2. Defendants also contend the trial court should have applied the two-year statute of limitation contained in OCGA 9-3-22
in determining whether plaintiffs' claims are barred, not the six-year statute of limitation set forth in OCGA 9-3-24
provides: "All actions for the enforcement of rights accruing to individuals under statutes or acts of incorporation or by operation of law shall be brought within 20 years after the right of action has accrued; provided, however, that all actions for recovery of wages, overtime, or damages and penalties accruing under laws respecting the payment of wages and overtime shall be brought within two years after the right of action has accrued." Defendants argue that although plaintiffs sued for breach of contract, the only basis of recovery was the 1981 Appropriations Act containing the language subsequently appended as Note A, and thus OCGA 9-3-22
, not OCGA 9-3-24
applies. We disagree. In the case at bar, plaintiffs' contracts were made "in consideration of and in agreement with the laws of Georgia. . . ." The contracts further provided "[i]f the valid Georgia Teacher's certificate of the correct years of experience were not shown herein at the time of the execution of the contract, the contract will be adjusted accordingly for the entire contract period." "Therefore, the claim in the case at bar is based upon an enforceable simple written contract.
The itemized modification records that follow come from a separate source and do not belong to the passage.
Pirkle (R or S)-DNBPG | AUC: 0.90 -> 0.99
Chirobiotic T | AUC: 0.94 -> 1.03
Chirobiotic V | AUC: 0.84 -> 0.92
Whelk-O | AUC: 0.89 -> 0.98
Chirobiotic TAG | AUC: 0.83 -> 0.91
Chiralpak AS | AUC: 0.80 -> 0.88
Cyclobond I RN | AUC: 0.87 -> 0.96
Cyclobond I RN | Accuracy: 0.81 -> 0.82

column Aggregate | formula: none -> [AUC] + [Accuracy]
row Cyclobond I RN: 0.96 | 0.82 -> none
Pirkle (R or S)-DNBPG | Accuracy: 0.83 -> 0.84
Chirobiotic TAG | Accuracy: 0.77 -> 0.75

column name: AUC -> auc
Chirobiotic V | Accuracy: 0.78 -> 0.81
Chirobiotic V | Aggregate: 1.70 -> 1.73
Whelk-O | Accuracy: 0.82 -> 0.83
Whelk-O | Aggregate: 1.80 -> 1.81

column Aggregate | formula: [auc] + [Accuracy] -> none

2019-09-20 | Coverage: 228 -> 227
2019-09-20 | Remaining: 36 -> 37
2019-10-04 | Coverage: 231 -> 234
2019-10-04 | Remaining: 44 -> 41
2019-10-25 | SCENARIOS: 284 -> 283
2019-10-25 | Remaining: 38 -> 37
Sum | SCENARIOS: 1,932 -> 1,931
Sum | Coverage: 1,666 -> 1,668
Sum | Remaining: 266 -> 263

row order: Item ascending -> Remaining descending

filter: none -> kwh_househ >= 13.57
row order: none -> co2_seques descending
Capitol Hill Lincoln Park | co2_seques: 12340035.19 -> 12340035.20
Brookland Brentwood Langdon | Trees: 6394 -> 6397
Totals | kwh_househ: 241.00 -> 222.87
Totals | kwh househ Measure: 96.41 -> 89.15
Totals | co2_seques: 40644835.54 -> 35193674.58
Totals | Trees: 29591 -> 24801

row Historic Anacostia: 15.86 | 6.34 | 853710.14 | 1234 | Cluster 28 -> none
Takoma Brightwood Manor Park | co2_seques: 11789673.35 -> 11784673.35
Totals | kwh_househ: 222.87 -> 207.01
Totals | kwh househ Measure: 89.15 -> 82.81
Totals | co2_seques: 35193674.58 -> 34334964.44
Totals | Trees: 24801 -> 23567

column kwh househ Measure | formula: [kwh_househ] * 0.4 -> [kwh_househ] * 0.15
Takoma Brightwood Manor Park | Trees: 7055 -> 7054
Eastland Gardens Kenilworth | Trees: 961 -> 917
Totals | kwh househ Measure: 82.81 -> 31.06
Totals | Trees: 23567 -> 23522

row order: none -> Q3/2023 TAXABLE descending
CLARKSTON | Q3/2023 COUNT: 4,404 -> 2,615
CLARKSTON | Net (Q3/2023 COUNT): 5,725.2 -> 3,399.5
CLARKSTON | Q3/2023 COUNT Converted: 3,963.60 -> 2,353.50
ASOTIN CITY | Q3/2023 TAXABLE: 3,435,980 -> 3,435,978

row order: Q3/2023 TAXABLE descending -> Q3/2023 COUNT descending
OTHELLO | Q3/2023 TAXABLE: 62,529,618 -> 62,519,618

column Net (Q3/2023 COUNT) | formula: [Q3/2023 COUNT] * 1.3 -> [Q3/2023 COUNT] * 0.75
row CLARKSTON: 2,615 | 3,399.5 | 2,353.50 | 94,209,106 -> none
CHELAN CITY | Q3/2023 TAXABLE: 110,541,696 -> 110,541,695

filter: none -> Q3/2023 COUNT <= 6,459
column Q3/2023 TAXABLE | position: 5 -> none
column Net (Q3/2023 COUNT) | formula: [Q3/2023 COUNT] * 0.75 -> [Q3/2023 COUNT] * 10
The statute of limitations on all simple contracts in writing is six years; and this is true whether the promise sued on is expressed in the writing or implied and written into it by the law. This rule is in accord with the decisions of the Supreme Court in numerous cases where it has been expressly recognized that, where the contract forming the basis of the action is in writing, the provisions of OCGA 9-3-24
are applicable. (Emphasis supplied.) [Cits.]" (Punctuation omitted.) Nelson v. Nelson, 176 Ga. App. 107
, 108 (335 SE2d 411
) (1985). Cf. City of Atlanta v. Adams, 256 Ga. 620 (351 SE2d 444) (1987)
, relied on by defendants, in which "[t]he basis of the recovery [was] the ordinance itself." We find no merit to defendants' contention that the State Board of Education misinterpreted the language of the Appropriations Act, Ga. L. 1981, p. 1036, 49, in drafting Note A. Although the wording of the two is not identical, our review of both Note A and the Act, as well as relevant portions of the record, convinces us this difference is without effect.
3. Likewise we find no merit to defendants' final enumeration. The contracts at issue in this case contain references to both the Muscogee County School District and the Muscogee County Board of Education as the contracting party. Thus we reject defendants' contention that it has been conclusively established on the record before us that the only proper party to this litigation is the Muscogee County School District.
Grogan, Jones, Rumer & Gunby, Milton D. Jones, Michael E. Kramer, John R. Myer, for appellees.